George Perec dans son livre «Je me souviens» (1978) dira de lui : «Je me souviens que Carette est mort parce qu'il portait une chemise en
nylon et qu'il s'était endormi avec une cigarette.». Gaston Modot (L’ingénieur)
fera ses classes à l'époque du cinéma muet et en gardera une gestuelle
expressive dans son jeu d’acteur, lui aussi croisera souvent la route de
Jean Renoir.
Marcel Dalio (Rosenthal) à cause
de ses origines juives devra fuir la France et réussira une seconde
carrière aux USA. Un acteur multicartequi jouera dans toute sorte de films et même de l’érotique (voir pornographique).
Le Haut-Kœnigsbourg
La vieille de leurs évasions par le tunnel, le sort veut qu'ils soient
transférés dans un autre camp. Après les passages dans différents camps et plusieurs tentatives
d’évasions, nous retrouvons Maréchal, Rosenthal et de Bœldieu dans le camp
d’Hallbach. Pour l’anecdote, il y a une grossière erreur dans le script
puisqu’ils arrivent dans un camp qui porte le même nom et le même N° que
celui dont ils sont partis mais n'est pas celui dans lequel ils arrivent.

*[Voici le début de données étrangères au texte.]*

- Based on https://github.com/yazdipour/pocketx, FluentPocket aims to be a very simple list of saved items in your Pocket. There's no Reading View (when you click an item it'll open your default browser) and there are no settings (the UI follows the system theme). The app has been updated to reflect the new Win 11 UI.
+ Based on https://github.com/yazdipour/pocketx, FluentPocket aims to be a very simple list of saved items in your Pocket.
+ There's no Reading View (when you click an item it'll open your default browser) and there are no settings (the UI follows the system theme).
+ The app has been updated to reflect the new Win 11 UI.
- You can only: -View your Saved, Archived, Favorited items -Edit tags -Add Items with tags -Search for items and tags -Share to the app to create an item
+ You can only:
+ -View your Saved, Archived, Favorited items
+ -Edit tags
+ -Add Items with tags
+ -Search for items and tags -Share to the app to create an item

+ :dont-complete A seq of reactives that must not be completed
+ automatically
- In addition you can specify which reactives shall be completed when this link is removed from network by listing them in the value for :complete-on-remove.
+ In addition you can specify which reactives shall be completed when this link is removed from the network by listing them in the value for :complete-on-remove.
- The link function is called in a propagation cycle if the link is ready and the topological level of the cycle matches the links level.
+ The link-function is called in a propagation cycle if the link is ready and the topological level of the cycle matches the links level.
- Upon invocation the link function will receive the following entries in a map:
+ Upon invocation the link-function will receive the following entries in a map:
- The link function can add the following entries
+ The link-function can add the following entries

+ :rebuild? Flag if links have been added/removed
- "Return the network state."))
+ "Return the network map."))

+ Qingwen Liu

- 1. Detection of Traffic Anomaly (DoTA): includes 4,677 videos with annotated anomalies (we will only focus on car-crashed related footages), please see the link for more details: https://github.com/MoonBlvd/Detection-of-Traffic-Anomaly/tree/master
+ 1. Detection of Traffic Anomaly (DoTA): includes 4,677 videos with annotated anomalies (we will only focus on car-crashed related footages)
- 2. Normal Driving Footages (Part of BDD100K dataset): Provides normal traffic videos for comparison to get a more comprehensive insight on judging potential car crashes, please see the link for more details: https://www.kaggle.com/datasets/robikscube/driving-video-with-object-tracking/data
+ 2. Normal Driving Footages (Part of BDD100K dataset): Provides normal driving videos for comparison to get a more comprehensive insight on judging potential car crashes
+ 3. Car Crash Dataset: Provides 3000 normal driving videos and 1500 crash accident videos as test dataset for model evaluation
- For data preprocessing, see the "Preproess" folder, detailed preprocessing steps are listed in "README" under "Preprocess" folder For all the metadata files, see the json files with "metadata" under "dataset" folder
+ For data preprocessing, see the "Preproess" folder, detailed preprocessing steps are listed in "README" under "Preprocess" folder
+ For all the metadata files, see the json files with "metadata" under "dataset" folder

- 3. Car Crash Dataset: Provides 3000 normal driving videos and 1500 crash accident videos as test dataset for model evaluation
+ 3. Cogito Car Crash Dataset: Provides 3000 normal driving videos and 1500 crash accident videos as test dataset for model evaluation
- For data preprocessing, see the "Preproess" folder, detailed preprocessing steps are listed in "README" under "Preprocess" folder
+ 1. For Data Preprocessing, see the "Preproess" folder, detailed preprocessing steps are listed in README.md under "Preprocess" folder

Ils sont dans un château fortifié en Allemagne (Qui n’est autre que le château du Haut-Kœnigsbourg en Alsace). Un camp qui est dirigé par Von
Rauffenstein qui est maintenant inapte au service actif car infirme suite à
une blessure au combat. Un autre prisonnier apparait : le lieutenant
Delmoder (Sylvain Itkine) qui est un grand
lecteur de Pindare, un poète de la Grèce Antique (Je me pose la question si JeanRenoir n’a pas voulu faire un parallèle
avec l’adjudant Pinsard par la similitude
du nom avec l’homme qui lui avait sauvé la vie). Les trois hommes poursuivent leurs projets d’évasion mais les
différences sociales sont toujours présentes, dans la scène de la fouille
des chambrées, Rauffenstein refusera la fouille dans le coin à de Bœldieu –
Rauffenstein : « Donnez-moi votre parole d’honneur que vous n’avez rien dans la chambre
contre le règlement » - de Bœldieu : « Je vous donne ma parole d’honneur. Mais pourquoi ma parole et pas celle
de ces messieurs ? » - Rauffenstein : « Hum… ! La parole d’honneur d’un Rosenthal… et celle d’un
Maréchal ! » - De Bœldieu : « Elle vaut la nôtre ! » - Rauffenstein : « Peut-être ! ».
Dita Parlo
Suite à un problème avec les prisonniers russes qui fomentent une petite
émeute, les sentinelles étant occupées, les trois hommes se rendent compte
qu’ils auraient pu s’échapper si ils avaient été prêts. Et c’est à ce
moment que l’on apprend que de Bœldieu ne partira pas et
couvrira Maréchal et Rosenthal dans leurs fuites. Pour cela, ils
achèteront des flûtes pour créer la confusion dans la citadelle. Le jour
dit, les deux hommes s’échappent alors que de Bœldieu joue les
trouble-fêtes avec une flûte sur la musique de : « Il était un petit navire » Rauffenstein tirera sur le français le blessant mortellement et
comprendra que c’était pour couvrir la fuite des deux autres. A la mort de
de Bœldieu, le commandant allemand ira couper le géranium qu’il
entretenait et qui était la seule fleur du château.
La mort de de Bœldieu
Sur les routes d’Allemagne, tout n’est pas rose pour Maréchal et
Rosenthal. Les distanciations se font sentir et cela jusqu’à l’antisémitisme – Maréchal : « …D’abord, j’ai jamais pu blairer les juifs… ». Les deux hommes se séparent et se déchirent en chantant à tue tête
«Il était un petit navire» Mais comme une forte amitié les lies, leurs animosités ne seront que
passagères. Ils trouveront refuge dans une ferme tenue par Elsa (Dita Parlo) et sa petite fille Lotte, ils resteront la nuit de noël, Maréchal
deviendra son amant. Les deux hommes repartiront et passeront la frontière
Suisse.
Le film fut projeté à la Maison-Blanche pour l’anniversaire de Madame
Roosevelt, « Tous les démocrates du monde devraient voir ce film »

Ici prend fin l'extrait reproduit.